People only view $20/mo as high because many other subs are less but when you point out to them how much money they spend on several $5/mo subs and they come over to your side.

Frankly I'd gladly pay $20 for privacy-preserving focused online service that does exactly what I want. And I believe many people would as well.

The problem as usual are others poisoning the well e.g. Netflix et. al. because they are kinda commoditized for many people at this point and they perceive them as impossible to live without.


> But how do they make money without these measures?

By inserting ads every few posts in the feeds, letting users pay for bonus features and letting users pay for bonus features for others as a show of approval.

People don't generally go to Reddit to read one single thing that was linked from another site, so the kind of "engagement" platforms like Medium are struggling to achieve through incessant nagging happens a little more naturally. It doesn't have to dedicate a third of the screen area to links and thumbnails of totally unrelated articles, because I'm already in e.g. /r/StarWars where people voluntarily organize exactly what I was interested in reading about when I went there.

You also don't have to be as wary of the hustle because unlike Medium, as there's really no straight forward way to make money off of "engagement" with your Reddit posts and replies. You aren't there arguing about some detail in Star Trek TNG S03E14 with /u/dickmonger in order to boost your LinkedIn profile either. Even at its worst—a bunch of idiots dropping vulgar and/or trite oneliners in response to some banal news article experienced entirely through the headline because the article itself is paywalled—it has a sense of honesty and realness that you don't get when people are deliberately trying to culture profitable personas and turning every semblance of original thought into revenue streams.

> Also Reddit has never been a huge moneymaker,

Is Medium? I don't know that either of these companies make their profit public, but I have a hard time believing that Reddit performs worse than Medium. As someone who ends up reading an article here and there on Medium very occasionally, the changes I see between the visits tell of a company desperately struggling to keep investors happy.


> Even at its worst—a bunch of idiots dropping vulgar and/or trite oneliners in response to some banal news article experienced entirely through the headline because the article itself is paywalled

A lot of communities are not like this though. There's a lot of good ones too.


For me the bar is that a site has to work in incognito. That's how I open all links, so login is out of the question. Medium actually works very well that way, I didn't even know they still have the paywall -- or I might have disabled some scripts?


> For me the bar is that a site has to work in incognito.

Or you'll do what?


Or I don't use the site. I make exceptions for e-mail, Hacker News, and sometimes GitHub. But not for newpapers, Google, or Facebook. And definitely not for Medium.


Maybe you have the Bypass Paywalls extension (https://github.com/iamadamdev/bypass-paywalls-chrome) installed?


No I don't, but I do have uMatrix with scripts not loaded by default. So that might be it.

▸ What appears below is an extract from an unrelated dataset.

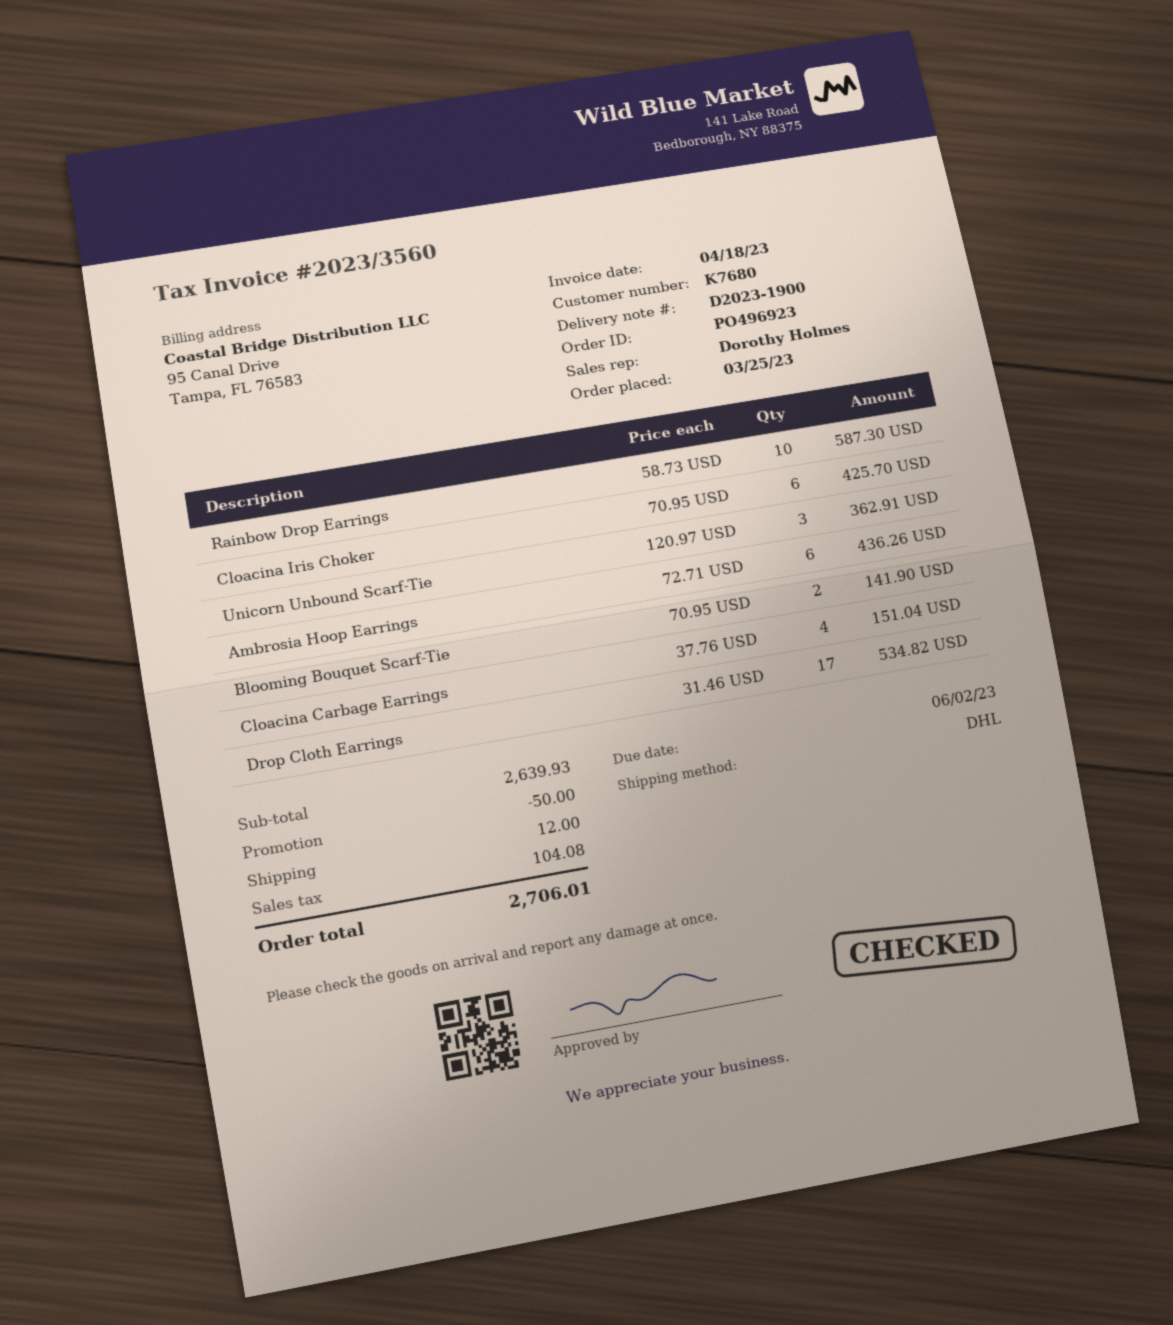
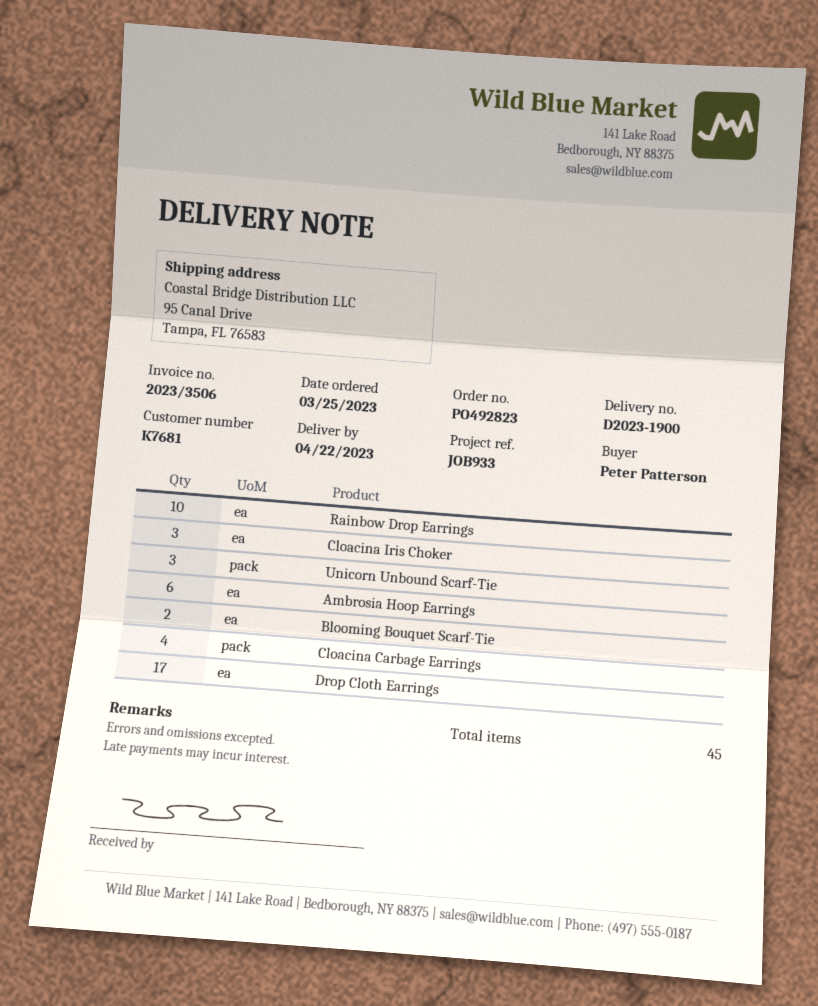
order number: PO496923 -> PO492823
invoice number: 2023/3560 -> 2023/3506
customer number: K7680 -> K7681
Cloacina Iris Choker: 6 -> 3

The point where once-enjoyable services start turning to shit to make a buck is inevitable; it was the VCs footing the bill, but now it's the user's turn. The illusion of 'startup disruption' collapses once it reaches what I call the "somebody has to pay for all this shit" phase.


yes but it can be more complicated than that. A site might run in the black and make small money being a sleepy, friendly site, but still succumb to the lure of taking a gamble to make more money.

Somebody could enjoy building a site for awhile, but not ultimately enjoy running it, so they sell it, because included in the value of that ongoing concern is the option to shoot for the stars.


> It’s crazy to me that they seem completely blind to the root problem.

I know it's cliché, but the classic quote remains true:

> It is difficult to get a man to understand something, when his salary depends on his not understanding it.


I've never used these commercial blogging platforms, so the answer to this question may be obvious.

Do these platforms provide something useful compared to something like write.as which is based on an open source solution? Is their tools so much better than the open source alternatives?


It honestly seems like a lowest common denominator play. I currently subscribe to a substack and they are allergic to using a computer beyond the most rudimentary interactions - launching a web browser. (Blocked and Reported specifically)


Bait and switch is the de facto business model of the internet.

Burn money to bring in users, then monetize and exit.


Substack doesn't even support markdown yet, right ?


As far as I can see markdown is very popular in developer circles only - I guess due to GitHub popularizing it.

So I could imagine it's not on their radar for something aimed at bloggers - of course some will be developers too but not too many.


This is the reason.


>Imagine walking into a nice high end restaurant, and the server tries to sell you a credit card before taking your order.

The first thing I'd think is "how high are the prices that they suggest I need more credit?"


Agree. There's a reason there are so many "de-medium-er" scriptlets and browser plugins; to get away from all that crap.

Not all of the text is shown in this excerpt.